▶ **INSTRUCTIONS TO FOLLOW**
Copy exactly. Begin with the line that contains "<td>14</td>" and stop after the last line of the records.

▶ **DATA RECORDS**
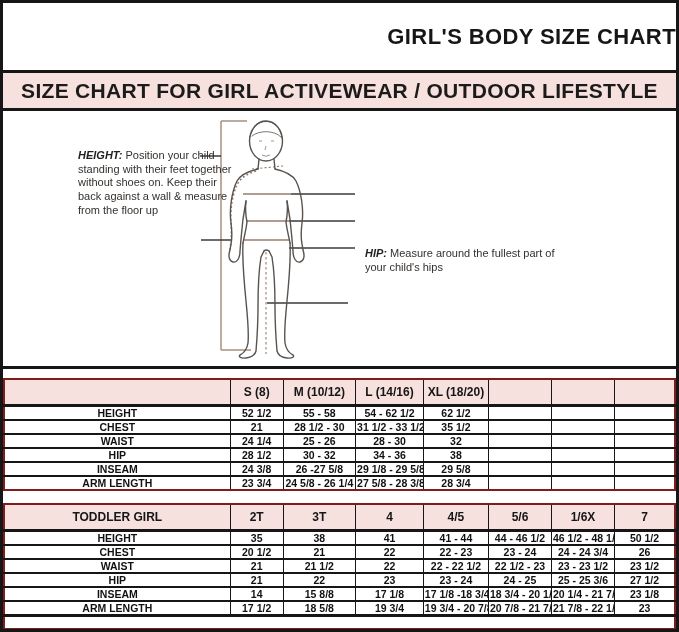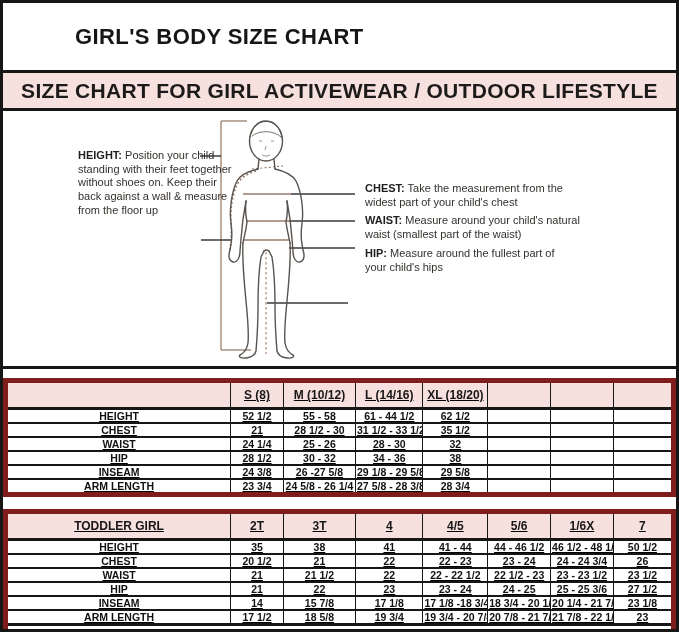--- a/index.html
+++ b/index.html
@@ -5,44 +5,44 @@
   html,body{margin:0;padding:0;background:#ffffff;}
   .page{
     width:679px;height:632px;box-sizing:border-box;position:relative;
     border:3px solid #161616;background:#ffffff;overflow:hidden;
     font-family:"Liberation Sans",sans-serif;
     display:flex;flex-direction:column;
   }
   
   .title-bar{
     height:70px;flex:0 0 70px;box-sizing:border-box;border-bottom:3px solid #161616;
-    display:flex;align-items:center;justify-content:flex-start;padding-left:72px;
+    display:flex;align-items:center;justify-content:flex-end;padding-left:72px;
   }
   .page-title{margin:0;font-size:22px;font-weight:bold;color:#161616;letter-spacing:.4px;white-space:nowrap;}
   
   .banner{
     height:38px;flex:0 0 38px;box-sizing:border-box;background:#f6e1de;
     border-bottom:3px solid #161616;display:flex;align-items:center;justify-content:center;
   }
   .banner-text{font-size:21px;font-weight:bold;color:#1c1b1a;letter-spacing:.3px;white-space:nowrap;text-align:right;}
   
   .diagram{position:relative;height:258px;flex:0 0 258px;box-sizing:border-box;border-bottom:3px solid #161616;background:#fff;}
   .diagram svg{position:absolute;left:0;top:0;display:block;}
   .ann{position:absolute;font-size:11px;line-height:1.24;color:#34302c;}
-  .ann b{color:#211f1d;}
+  .ann b{color:#211f1d;font-style:italic;}
   .ann-height{left:75px;top:38px;width:154px;}
   .ann-arm{left:75px;top:123px;width:142px;}
   .ann-chest{left:362px;top:71px;width:208px;}
   .ann-waist{left:362px;top:103px;width:218px;}
   .ann-hip{left:362px;top:136px;width:200px;}
   .ann-inseam{left:352px;top:184px;width:218px;}
   
   .tables{flex:1;padding-top:9px;display:flex;flex-direction:column;}
   .table-gap{height:12px;flex:0 0 12px;}
-  table.size{width:100%;border-collapse:collapse;table-layout:fixed;border:5px solid #7f1d1d;text-decoration:underline;}
+  table.size{width:100%;border-collapse:collapse;table-layout:fixed;border:2px solid #7f1d1d;}
   table.size th{
     background:#f6e1de;font-size:12px;font-weight:bold;color:#161616;
     height:24px;padding:0 1px;border:1px solid #161616;border-bottom:3px solid #161616;
     text-align:center;overflow:hidden;white-space:nowrap;
   }
   table.size td{
     font-size:10.5px;font-weight:bold;color:#111111;text-align:center;
     height:12px;padding:0 1px;border:1px solid #161616;border-top-width:2px;
     overflow:hidden;white-space:nowrap;
   }
@@ -99,28 +99,20 @@
       <g stroke="#938b83" stroke-width="0.9" fill="none">
         <path d="M256,30 H259 M268,30 H271"></path>
         <path d="M263,35 L262,39 M259,44 Q263,46.5 267,44"></path>
       </g>
     </svg>
 
     <div class="ann ann-height">
       <b>HEIGHT:</b>
       <span>Position your child standing with their feet together without shoes on. Keep their back against a wall &amp; measure from the floor up</span>
     </div>
-    <div class="ann ann-chest">
-      <b>CHEST:</b>
-      <span>Take the measurement from the widest part of your child's chest</span>
-    </div>
-    <div class="ann ann-waist">
-      <b>WAIST:</b>
-      <span>Measure around your child's natural waist (smallest part of the waist)</span>
-    </div>
     <div class="ann ann-hip">
       <b>HIP:</b>
       <span>Measure around the fullest part of your child's hips</span>
     </div>
   </div>
 
   <div class="tables">
     <table class="size">
       <colgroup>
         <col style="width:33.7%">
@@ -142,21 +134,21 @@
             <th></th>
             <th></th>
             <th></th>
           </tr>
         </thead>
         <tbody>
           <tr>
             <td>HEIGHT</td>
             <td>52 1/2</td>
             <td>55 - 58</td>
-            <td>61 - 44 1/2</td>
+            <td>54 - 62 1/2</td>
             <td>62 1/2</td>
             <td></td>
             <td></td>
             <td></td>
           </tr>
           <tr>
             <td>CHEST</td>
             <td>21</td>
             <td>28 1/2 - 30</td>
             <td>31 1/2 - 33 1/2</td>
@@ -268,21 +260,21 @@
             <td>22</td>
             <td>23</td>
             <td>23 - 24</td>
             <td>24 - 25</td>
             <td>25 - 25 3/6</td>
             <td>27 1/2</td>
           </tr>
           <tr>
             <td>INSEAM</td>
             <td>14</td>
-            <td>15 7/8</td>
+            <td>15 8/8</td>
             <td>17 1/8</td>
             <td>17 1/8 -18 3/4</td>
             <td>18 3/4 - 20 1/4</td>
             <td>20 1/4 - 21 7/8</td>
             <td>23 1/8</td>
           </tr>
           <tr>
             <td>ARM LENGTH</td>
             <td>17 1/2</td>
             <td>18 5/8</td>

▶ **ANSWER SPACE**
             <td>14</td>
-            <td>15 7/8</td>
+            <td>15 8/8</td>
             <td>17 1/8</td>
             <td>17 1/8 -18 3/4</td>
             <td>18 3/4 - 20 1/4</td>
             <td>20 1/4 - 21 7/8</td>
             <td>23 1/8</td>
           </tr>
           <tr>
             <td>ARM LENGTH</td>
             <td>17 1/2</td>
             <td>18 5/8</td>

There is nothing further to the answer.